Innovative technologies can improve resource management, for example, by ensuring that photosynthetic organisms receive what they need for optimum health and productivity, avoiding unnecessary consumption. 

The EU-funded project DREAM ( proposes science-based technologies that study plant needs and provide cultivation protocols to optimize indoor production. 

Starting in 2022, the DREAM researchers will study and exploit the complex network of processes that regulate photosynthesis. Photosynthetic organisms respond to and cope with various environmental factors, including temperature, drought, CO2 concentration, and light quality and quantity. Thanks to recent scientific advances, the static and simplified view of photosynthesis regulation has given way to a more complex and dynamic one, in which plants and algae respond in non-trivial ways to external stresses. According to DREAM coordinator, Ludovic Jullien, Professor of Chemistry at Sorbonne Université and Ecole Normale Supérieure, “Knowing and mastering the dynamics of photosynthesis regulation will help assess and optimize the demand of resources and energy in agriculture.” 

DREAM, awarded € 3M, is one of the 39 projects selected for funding from 403 submitted in the first ever EIC Pathfinder Open, designed to support high-risk/high-gain interdisciplinary projects in any field of science and technology. 
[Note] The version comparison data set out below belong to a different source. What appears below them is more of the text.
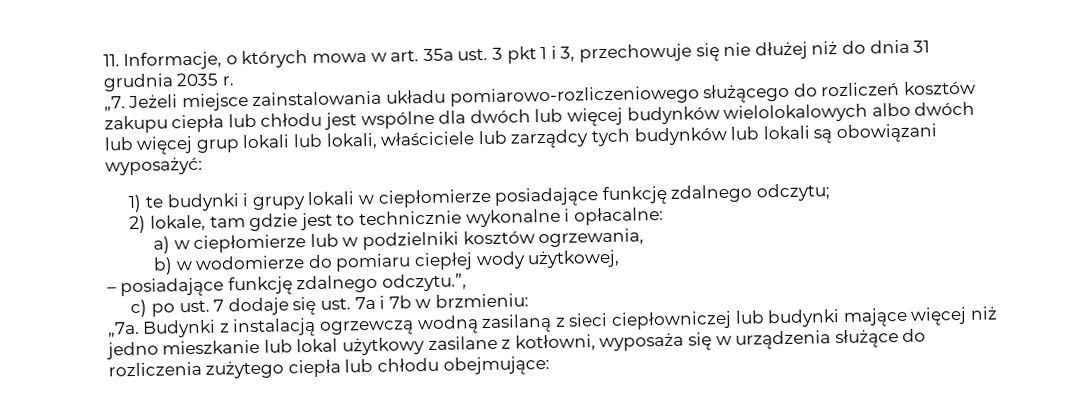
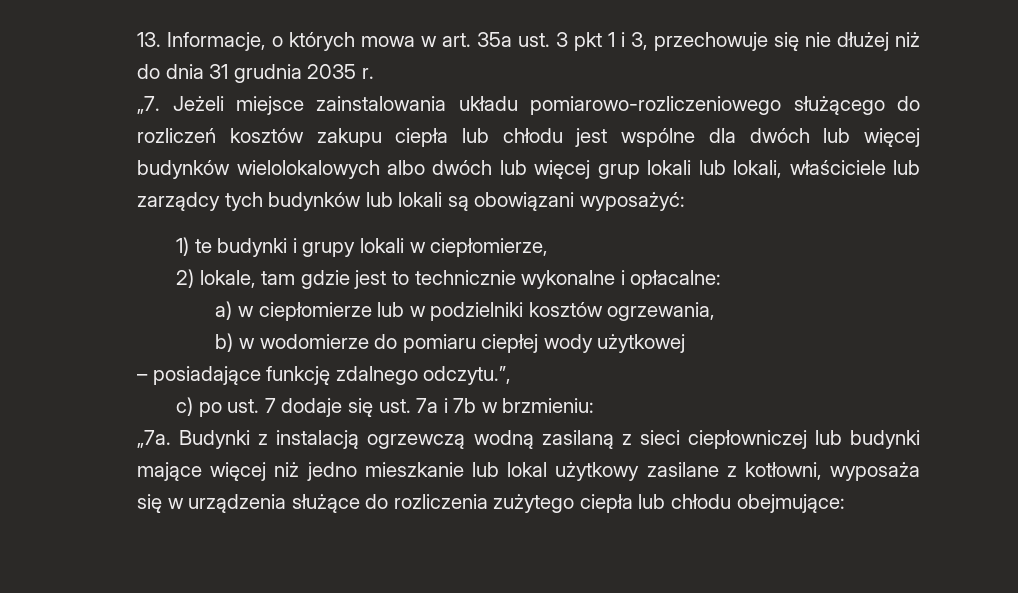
- 11. Informacje, o których mowa w art. 35a ust. 3 pkt 1 i 3, przechowuje się nie dłużej niż do dnia 31 grudnia 2035 r.
+ 13. Informacje, o których mowa w art. 35a ust. 3 pkt 1 i 3, przechowuje się nie dłużej niż do dnia 31 grudnia 2035 r.
- 1) te budynki i grupy lokali w ciepłomierze posiadające funkcję zdalnego odczytu;
+ 1) te budynki i grupy lokali w ciepłomierze,
- b) w wodomierze do pomiaru ciepłej wody użytkowej,
+ b) w wodomierze do pomiaru ciepłej wody użytkowej

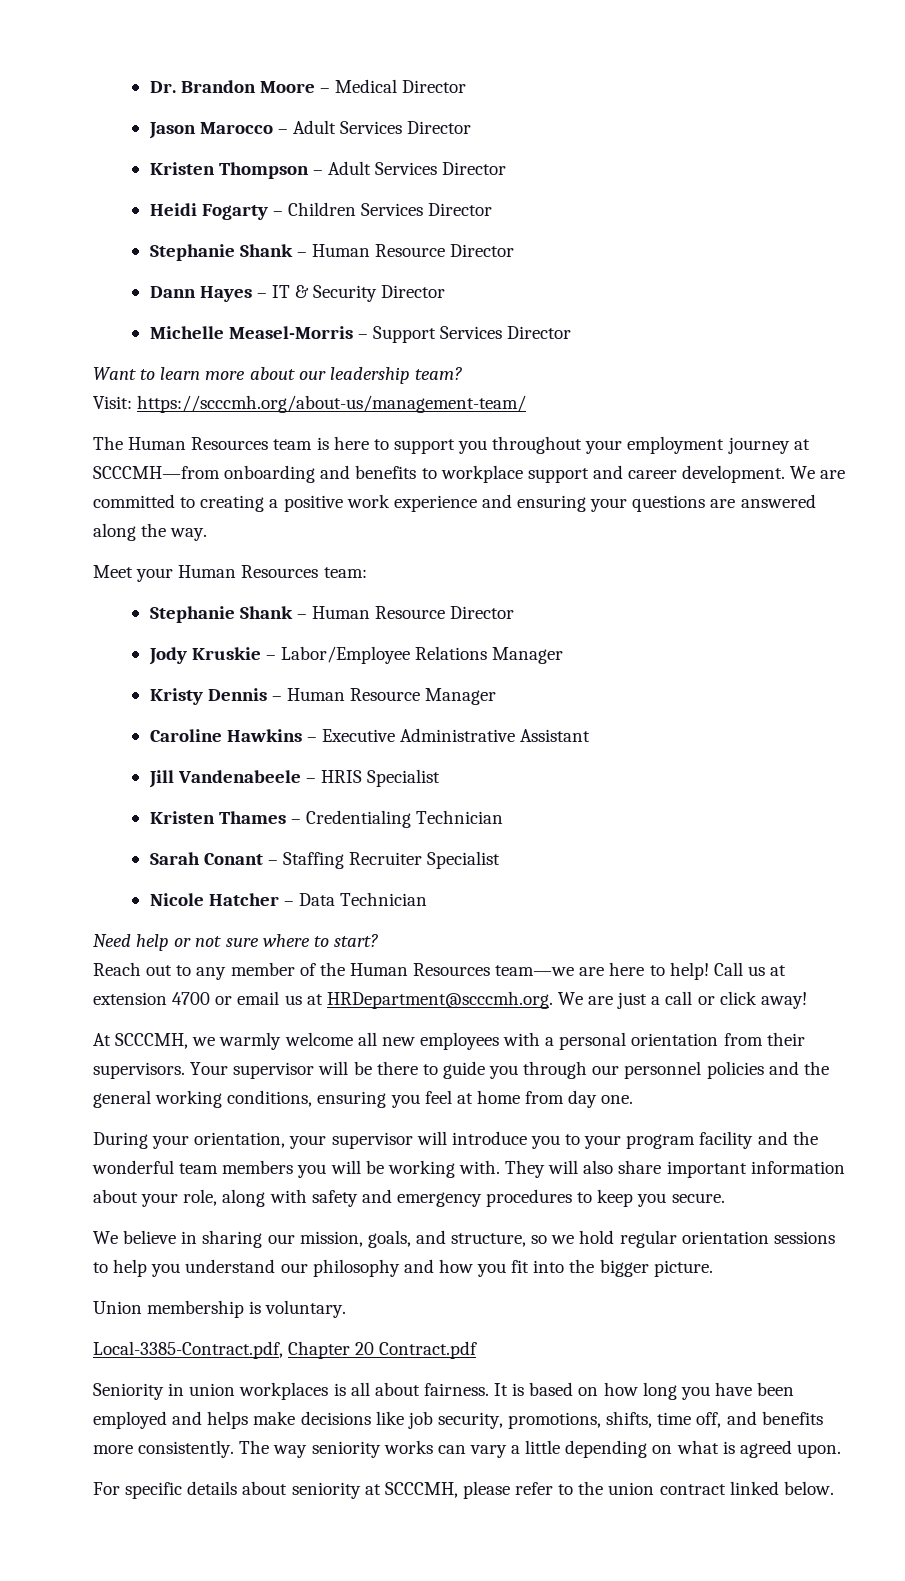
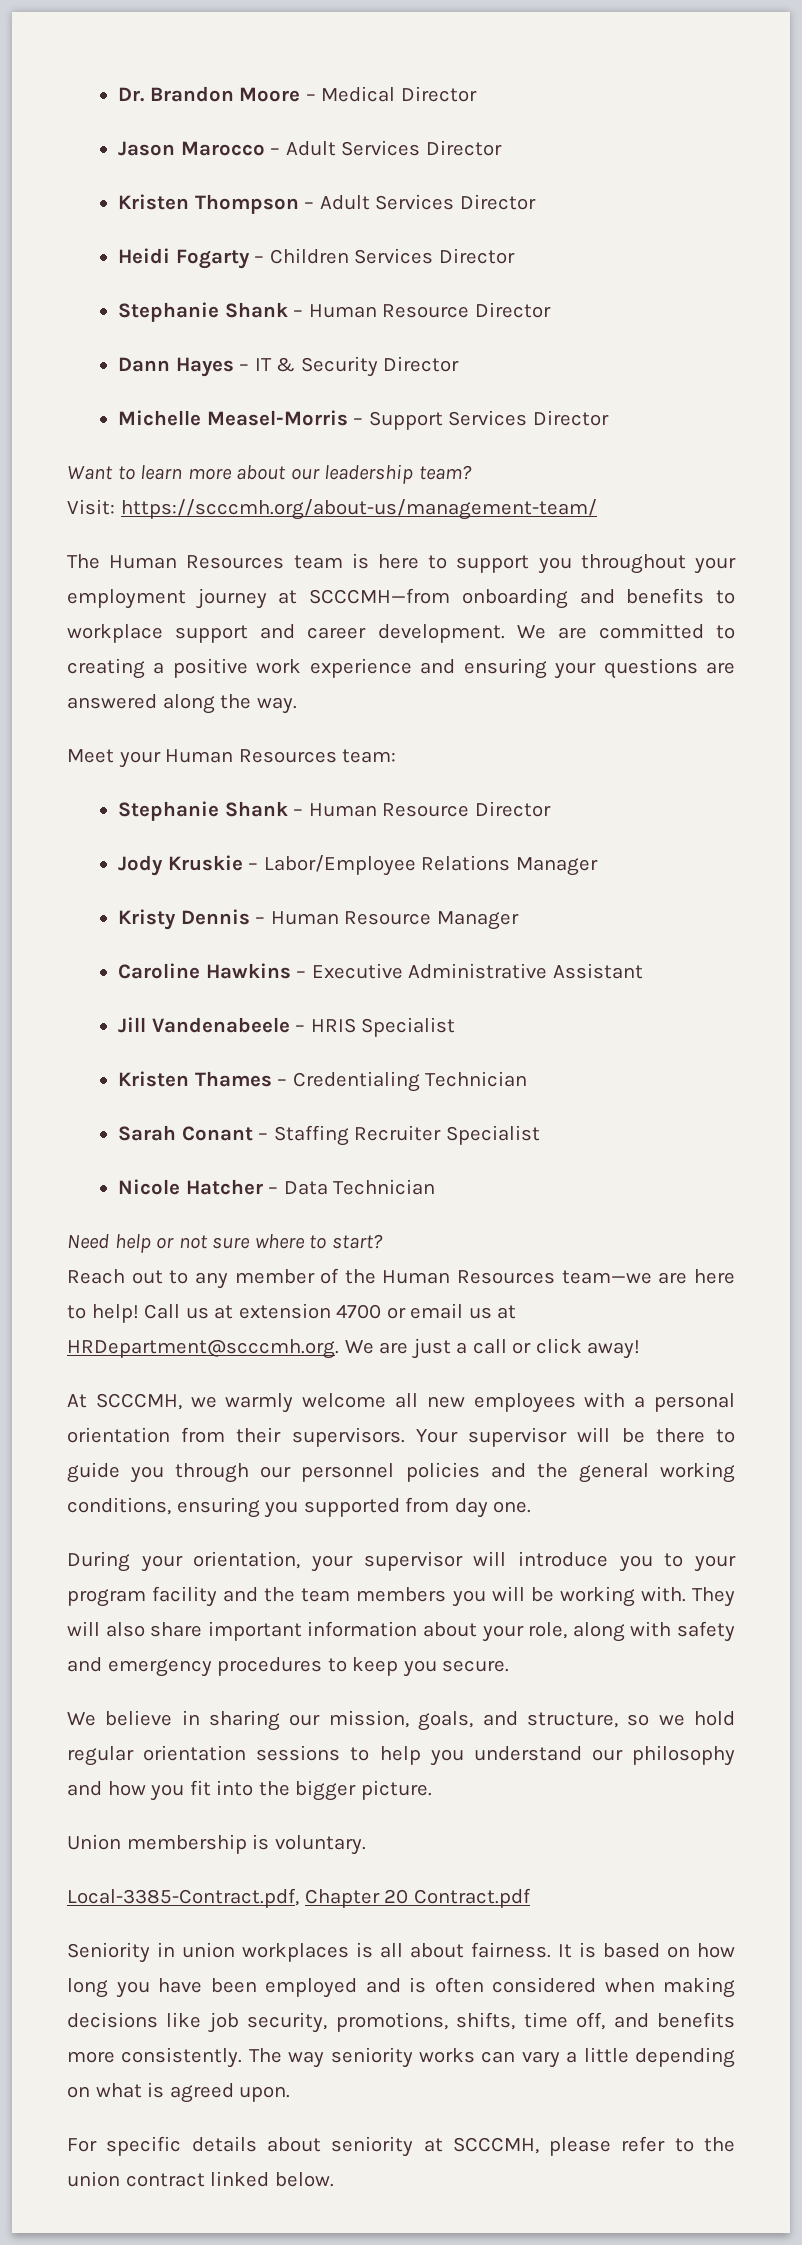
- Your supervisor will be there to guide you through our personnel policies and the general working conditions, ensuring you feel at home from day one.
+ Your supervisor will be there to guide you through our personnel policies and the general working conditions, ensuring you supported from day one.
- During your orientation, your supervisor will introduce you to your program facility and the wonderful team members you will be working with.
+ During your orientation, your supervisor will introduce you to your program facility and the team members you will be working with.
- It is based on how long you have been employed and helps make decisions like job security, promotions, shifts, time off, and benefits more consistently.
+ It is based on how long you have been employed and is often considered when making decisions like job security, promotions, shifts, time off, and benefits more consistently.

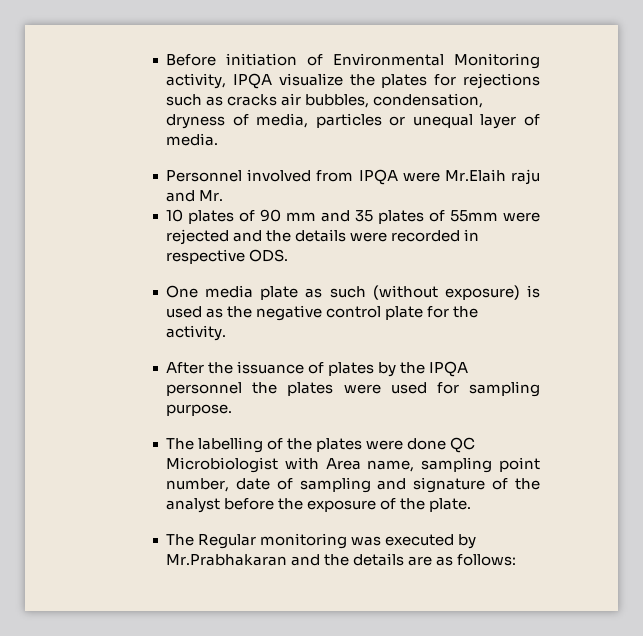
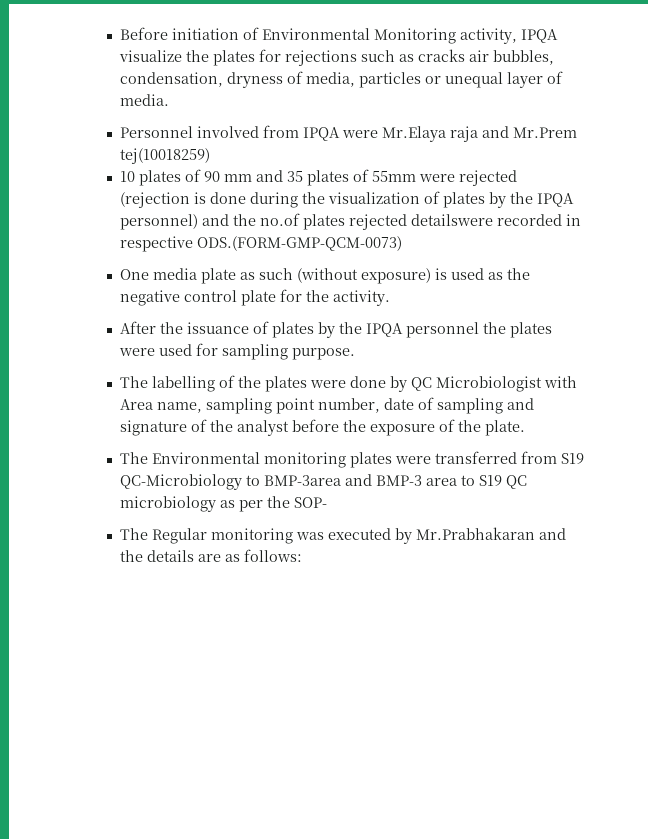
- Personnel involved from IPQA were Mr.Elaih raju and Mr.
+ Personnel involved from IPQA were Mr.Elaya raja and Mr.Prem tej(10018259)
- 10 plates of 90 mm and 35 plates of 55mm were rejected and the details were recorded in respective ODS.
+ 10 plates of 90 mm and 35 plates of 55mm were rejected (rejection is done during the visualization of plates by the IPQA personnel) and the no.of plates rejected detailswere recorded in respective ODS.(FORM-GMP-QCM-0073)
- The labelling of the plates were done QC Microbiologist with Area name, sampling point number, date of sampling and signature of the analyst before the exposure of the plate.
+ The labelling of the plates were done by QC Microbiologist with Area name, sampling point number, date of sampling and signature of the analyst before the exposure of the plate.
+ The Environmental monitoring plates were transferred from S19 QC-Microbiology to BMP-3area and BMP-3 area to S19 QC microbiology as per the SOP-

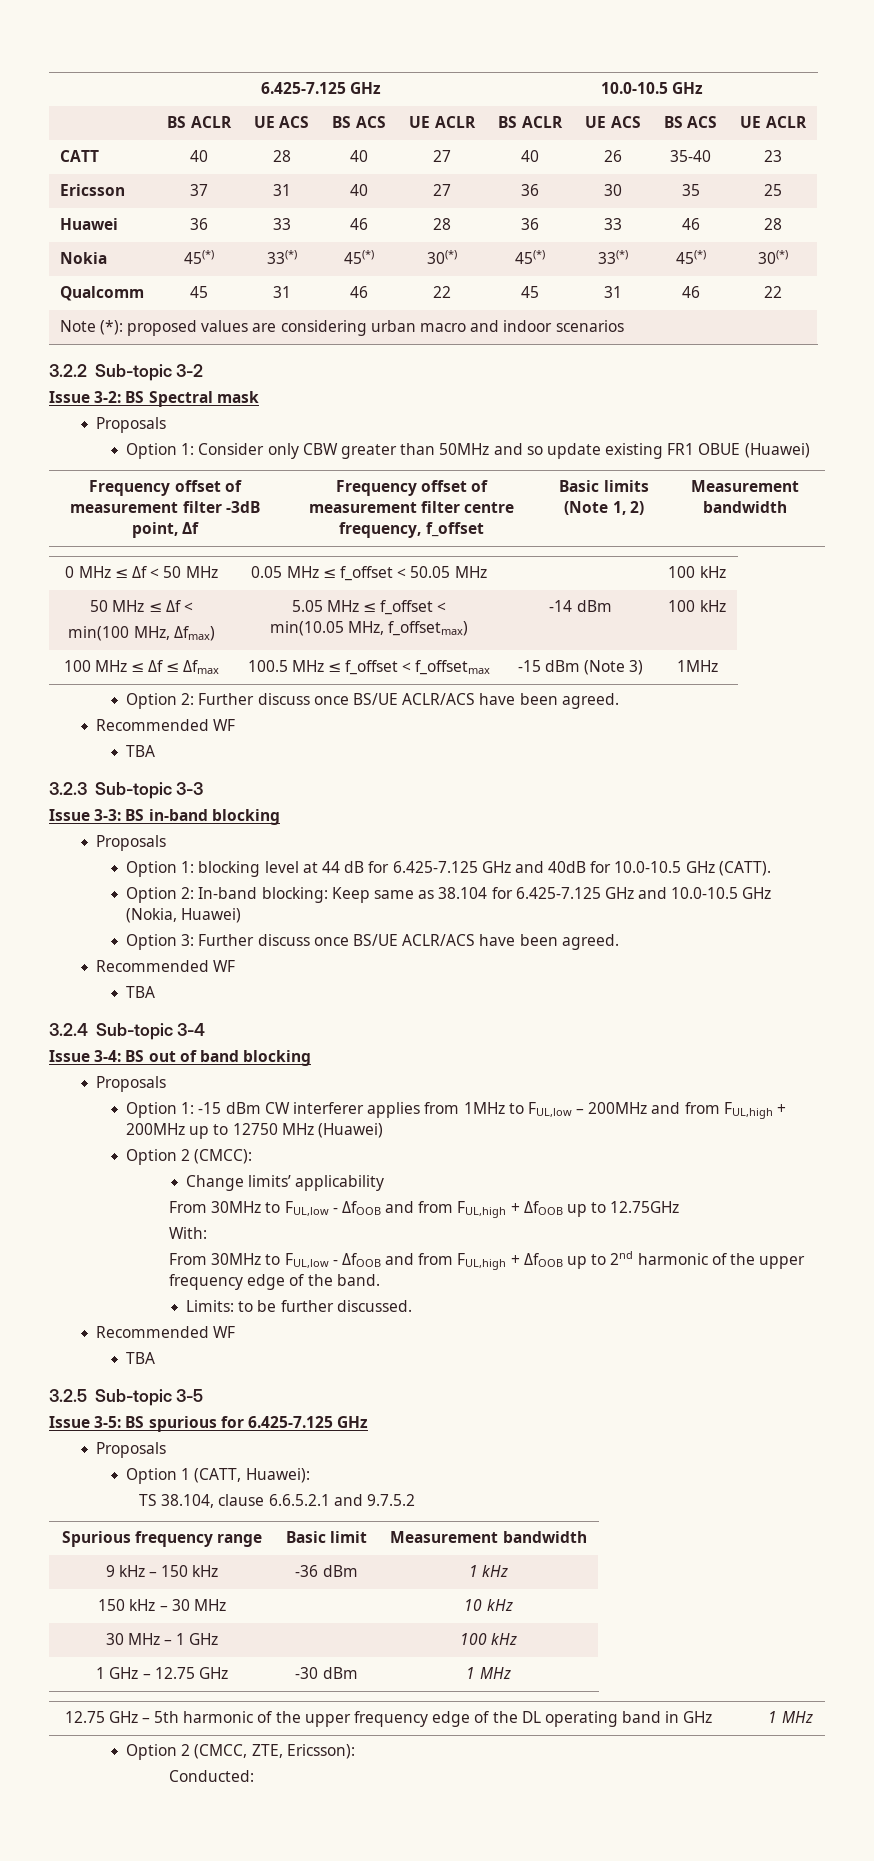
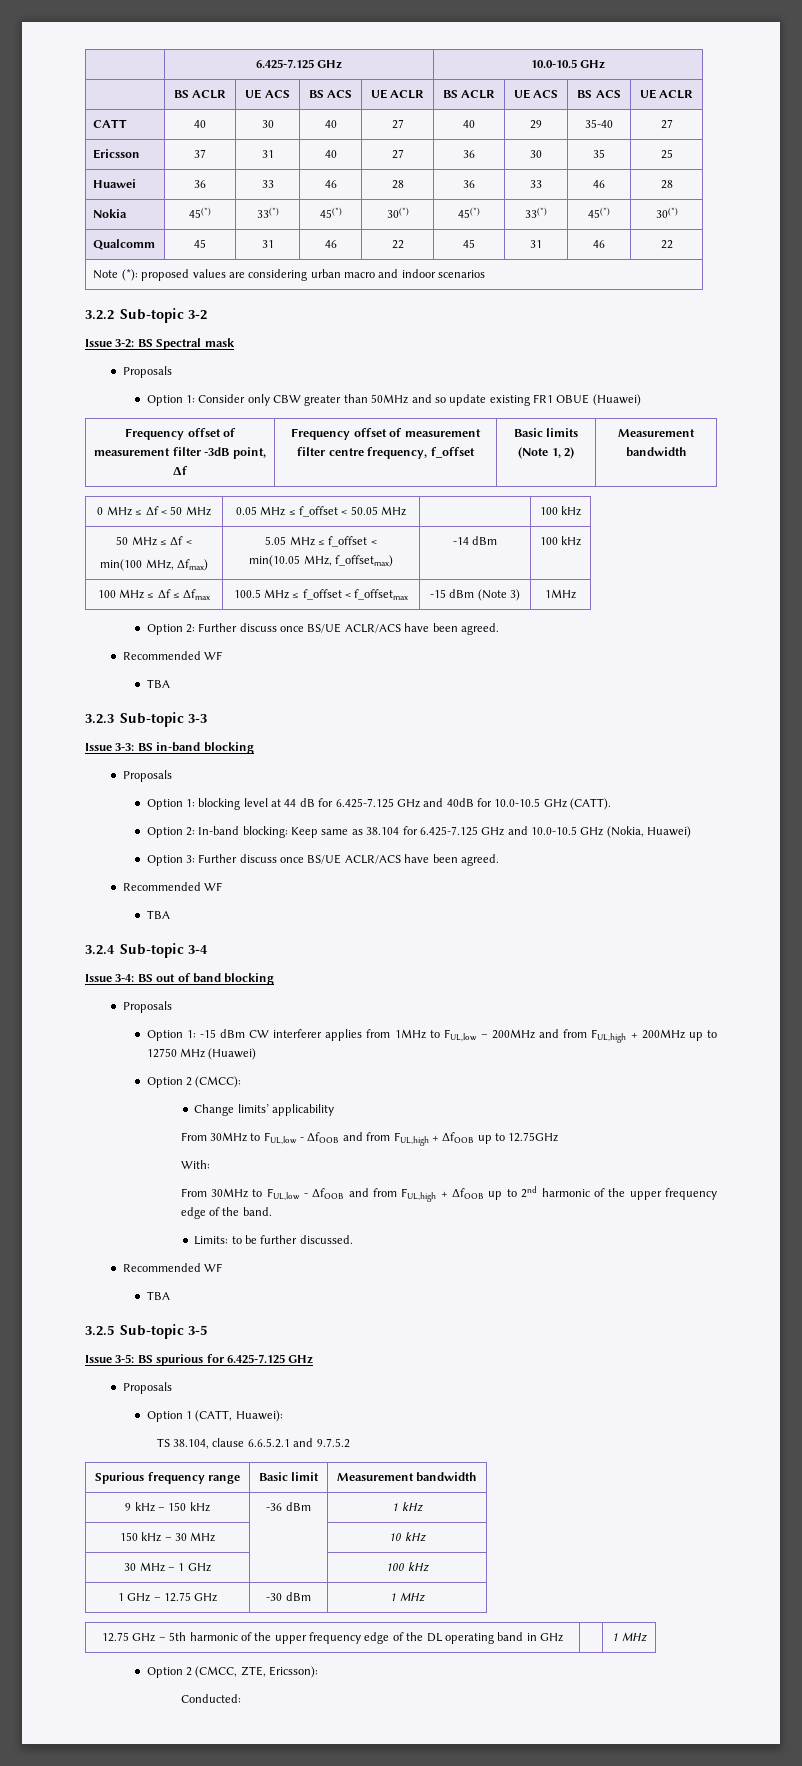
- CATT | 40 | 28 | 40 | 27 | 40 | 26 | 35-40 | 23
+ CATT | 40 | 30 | 40 | 27 | 40 | 29 | 35-40 | 27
The Consortium, composed of two research organizations (The French National Centre for Scientific Research and Forschungszentrum Jülich), two academic institutions (Palacký University Olomouc, Eindhoven University of Technology) and two SMEs (INsociety and Sony CSL Paris), brings together expertise at the interface of biology, physics and chemistry and combines innovative research on plant and algae with technical skills in machine learning, optics, selective sensing, and electrical engineering. 

Within five years, DREAM researchers will develop new sensors to interrogate plants and algae under natural-like light and retrieve detailed data on their photosynthetic performance. With this new knowledge, it will be possible to design modulated lighting tools that adapt the energy supply to the plant needs and customized protocols that reduce the use of water, nutrients, and pesticides. 

DREAM scientists will validate the new tools in the laboratory and greenhouse on three organisms: the green alga C. reinhardtii, the model plant A. thaliana, and the tomato. Later data acquisition will be extended to other users working on a wide variety of algae and plants; the collection will help refine data interpretation and provide increasingly reliable plant management protocols for growers. 

In the long term, the DREAM project aims to improve indoor cultivation so that, in addition to protecting from outdoor harsh elements, it recreates an ideal environment for growing plants and microalgae without wasting resources. DREAM smart sensing can boost controlled environment agriculture, reducing its demand for energy and labour and making it a sustainable practice to overcome climate change’s effects.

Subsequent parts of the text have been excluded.